И ещё один нюанс надо пояснить для полноты тех драматических событий, которые уже нависали над нами. У меня в тумбочке была початая бутылочка с зелёным ликёром 'Бенедиктин'. Но бутылочка была с секретом - помните 'тинктуру кантаридис' из шпанских мушек, которая чуть ни стоила мне жизни? Так вот, я добавил чуть-чуть этой настойки в ликёр, и когда мы с Настей, уже потушив свет, быстро выпивали по маленькой рюмочке 'любовного напитка', ночь наша после этого была активной, почти до членовредительства. Толя знал, что в тумбочке у меня ликёр, но не знал его секрета.

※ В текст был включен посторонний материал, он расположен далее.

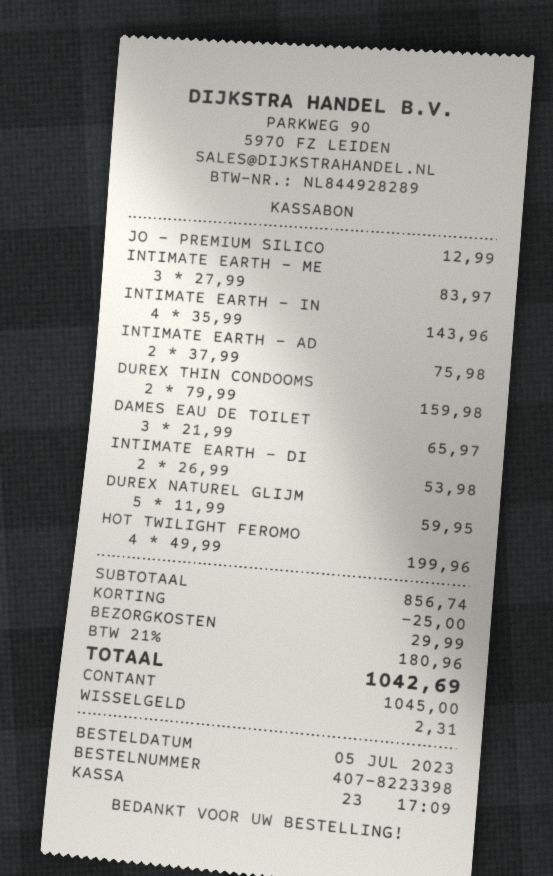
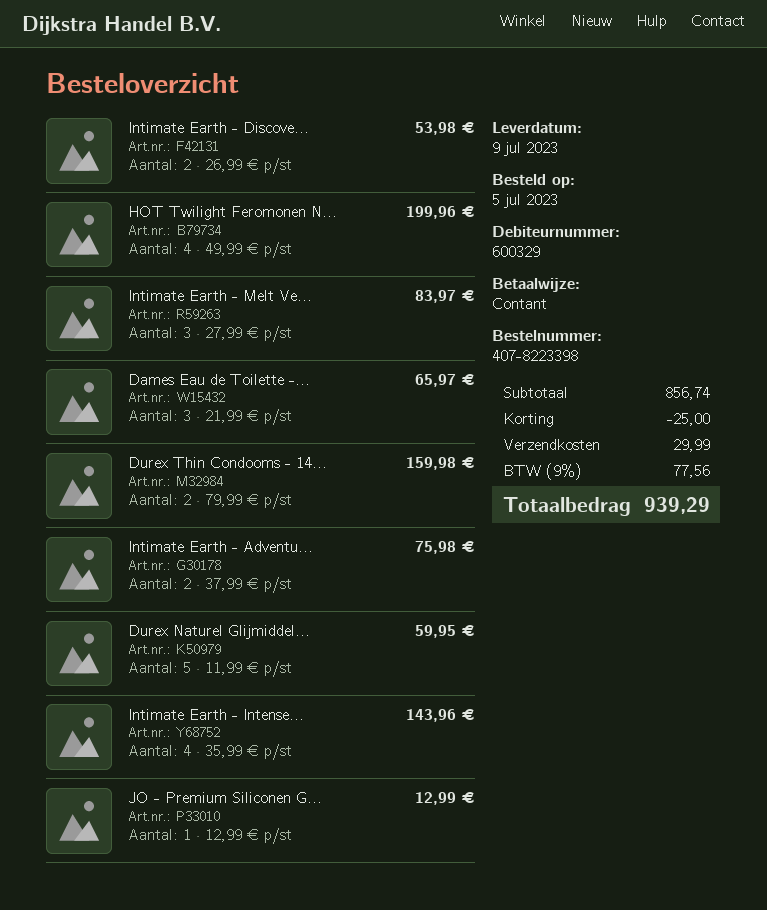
tax: 21% = 180.96 -> 9% = 77.56
total: 1042.69 -> 939.29

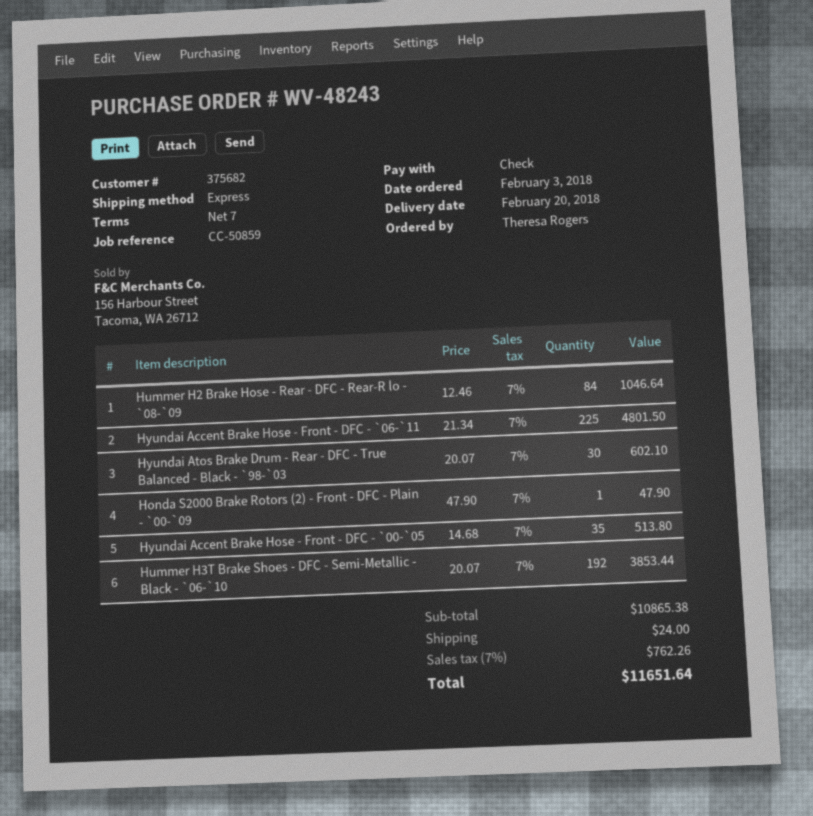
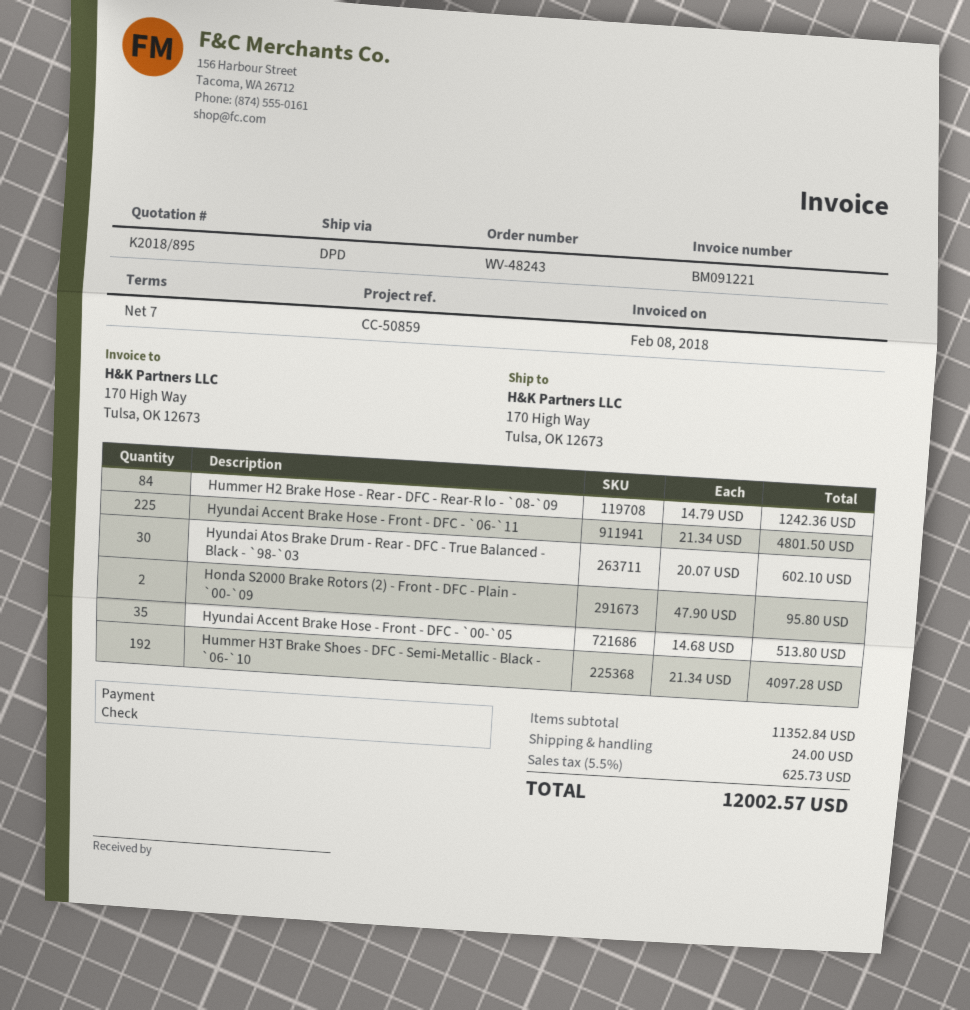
shipping method: express -> DPD
Hummer H2 Brake Hose - Rear - DFC - Rear-R lo - `08-`09: 84 x 12.46 = 1046.64 -> 84 x 14.79 = 1242.36
Honda S2000 Brake Rotors (2) - Front - DFC - Plain - `00-`09: 1 x 47.90 = 47.90 -> 2 x 47.90 = 95.80
Hummer H3T Brake Shoes - DFC - Semi-Metallic - Black - `06-`10: 192 x 20.07 = 3853.44 -> 192 x 21.34 = 4097.28
subtotal: 10865.38 -> 11352.84
tax: 7% = 762.26 -> 5.5% = 625.73
total: 11651.64 -> 12002.57

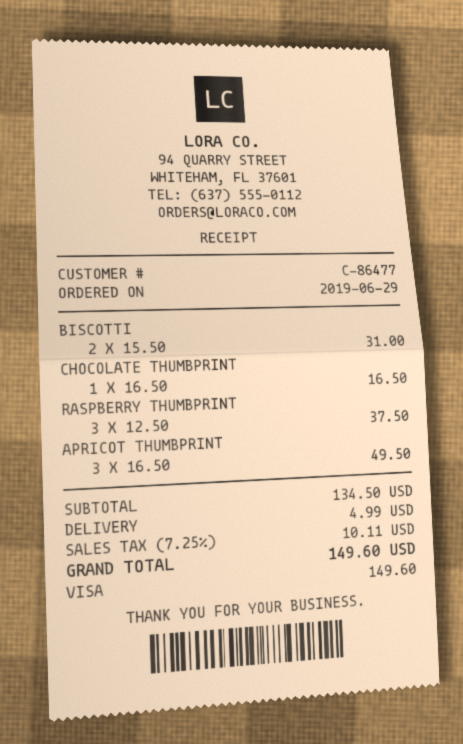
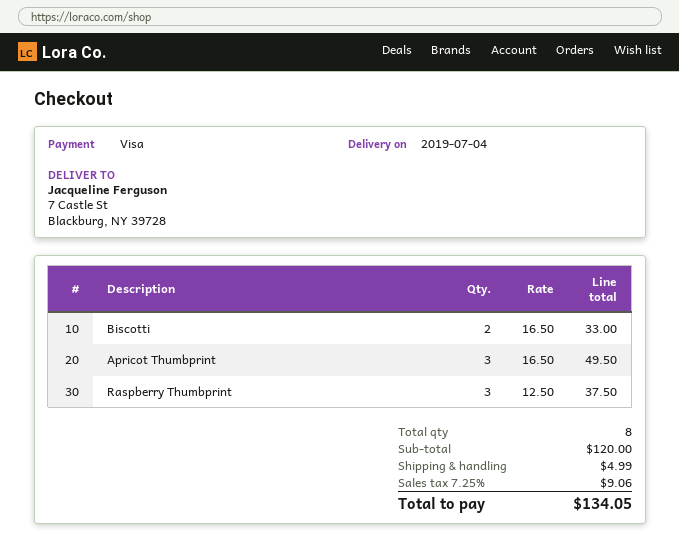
BISCOTTI: 2 x 15.50 = 31.00 -> 2 x 16.50 = 33.00
CHOCOLATE THUMBPRINT: 1 x 16.50 = 16.50 -> none
subtotal: 134.50 -> 120.00
tax: 7.25% = 10.11 -> 7.25% = 9.06
total: 149.60 -> 134.05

И вот однажды вечером (думаю, что это была пятница тринадцатое число!), я налегке пошёл в прачечную подготовить машину - вымыть её, залить воду и т.д. Толя должен был спуститься следом за мной. Я уже набрал воды, но Толи всё нет. Минут через десять вбегает Толя с полотенцами и рассказывает:
– Только я вышел из комнаты, наши тётки, уже поддатые, обступили меня и затолкали обратно в комнату. 'Где твой друг?' - говорят, 'хатым с вамы выпыт!' Я и объяснил, что мы должны бельё постирать в прачечной, и что ты уже ждёшь меня там. 'Тогда давай водка!' -потребовали они. Я им и отдал твою бутылочку ликёра : Толя замер, разглядев выражение моего лица.